The Nunn-Lugar Act was a major contributor to de-escalation of nuclear weapon arsenals. This program was used for "the transportation, storage, safeguarding and destruction of nuclear and other weapons in the Soviet Union… and to assist in the prevention of weapons proliferation". One contribution by the Nunn-Lugar program has been the "delivery of equipment to accelerate the dismantlement of strategic nuclear delivery vehicles" to the Soviet Union. This program made important contributions in the disarmament of nuclear warheads in many counties. The Nunn-Lugar program eliminated former strategic weapons outside of Russia. This was most evident in the removal of these weapons in Ukraine, after the Budapest Memorandum on Security Assurances. There were many countries that had Soviet nuclear weapons. Two others included Belarus and Kazakhstan. Nunn-Lugar helped Russia to move the nuclear arsenals in these countries to Russia or to dismember these weapons in these countries. The US sent "nearly 700 emergency response items to help guarantee safe and secure transportation of nuclear weapons" to Belarus for the aid of the elimination of nuclear weapons in this country. The Nunn-Lugar Act played a major role in a huge decrease in the quantity of nuclear weapons that had been stockpiled during the nuclear escalation period.
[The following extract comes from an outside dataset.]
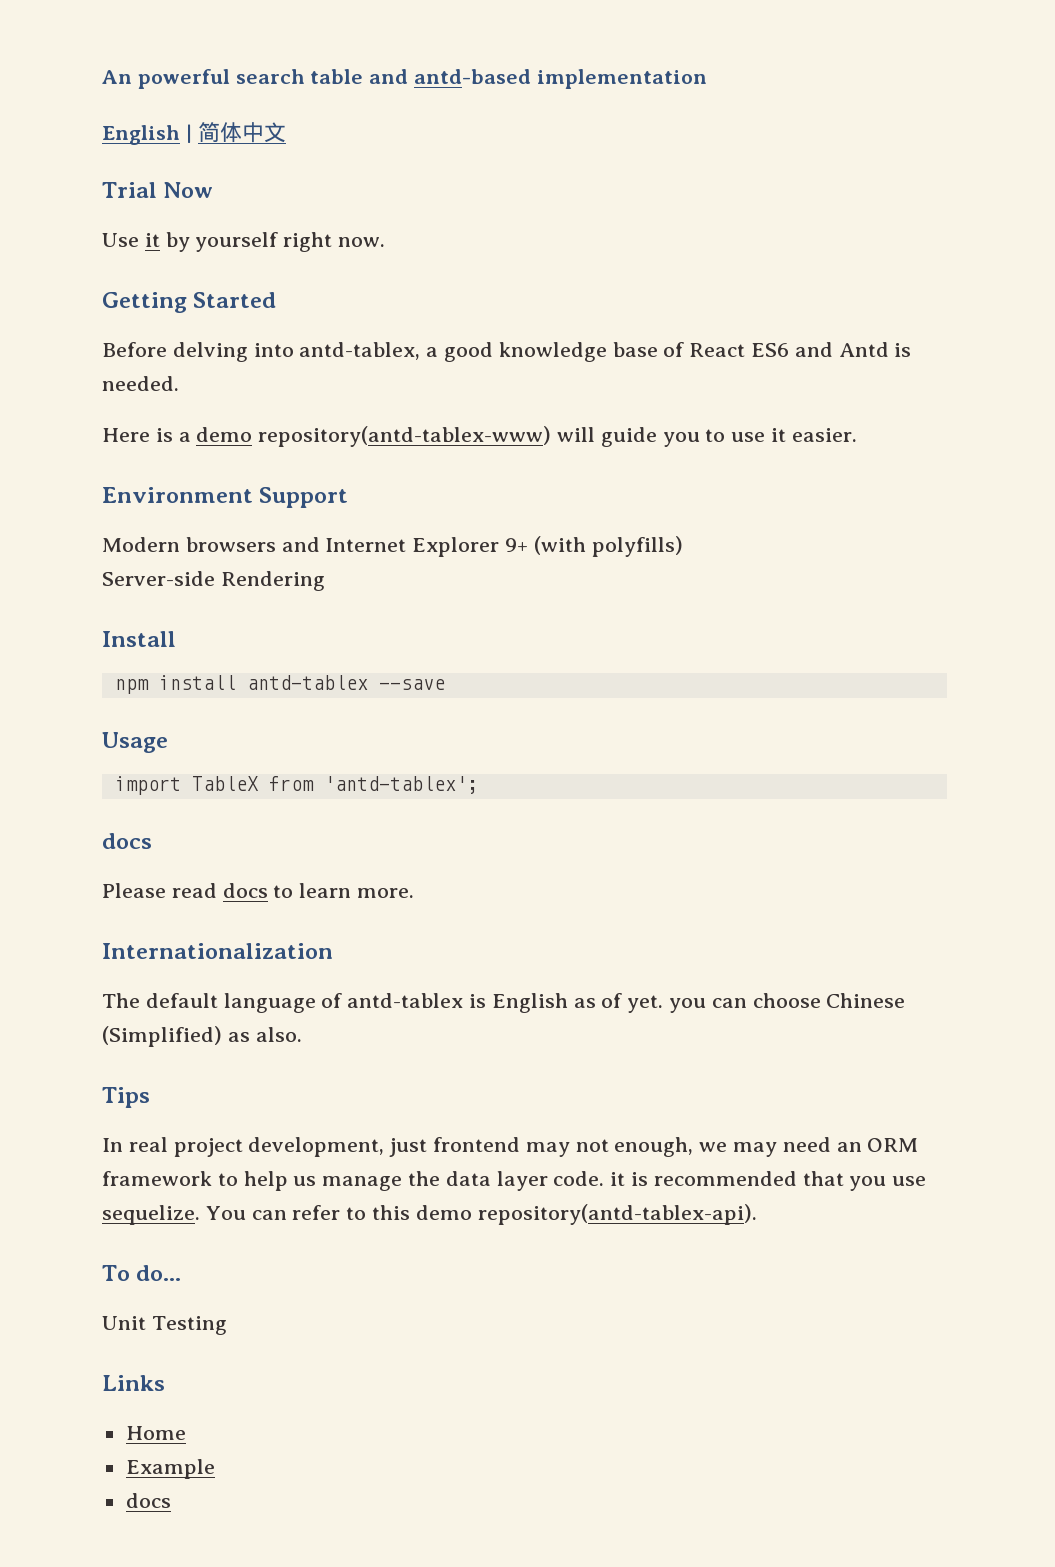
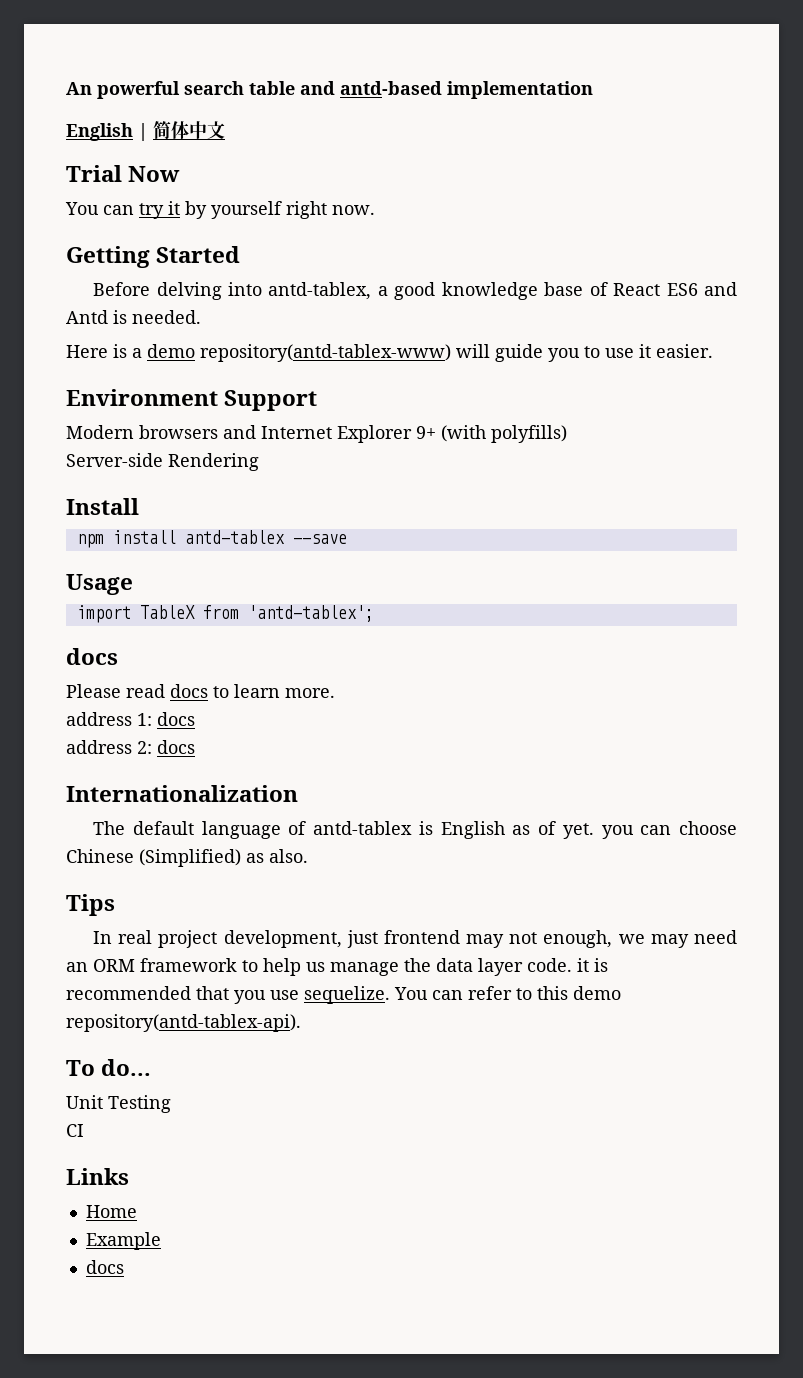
[102,233,139,247] Use -> [65,202,164,219] You can try
(415, 893) none -> [66,712,195,726] [66,740,195,754] // address 1: docs // address 2: docs
(227, 1325) none -> [66,1124,84,1137] // CI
Another important contribution was seen when the US sent storage containers to Russia to store fissionable material under Russian control. The US provided "10,000 fissile material storage containers by the end of 1995 and a total of nearly 33,000 containers by early 1997". These containers aided in Russia's ability to store nuclear material from dismantled warheads. Another contribution from the US to Russia was "$75 million dollars to help Russia build a new fissile material storage facility at Chelyabinsk for plutonium "pits" from dismantled warheads". The Nuclear Threat Reduction program was not just used to remove everything fissionable from Russia; it also included ideas for safe storage and transportation of fissionable material in Russia built up during the Cold War.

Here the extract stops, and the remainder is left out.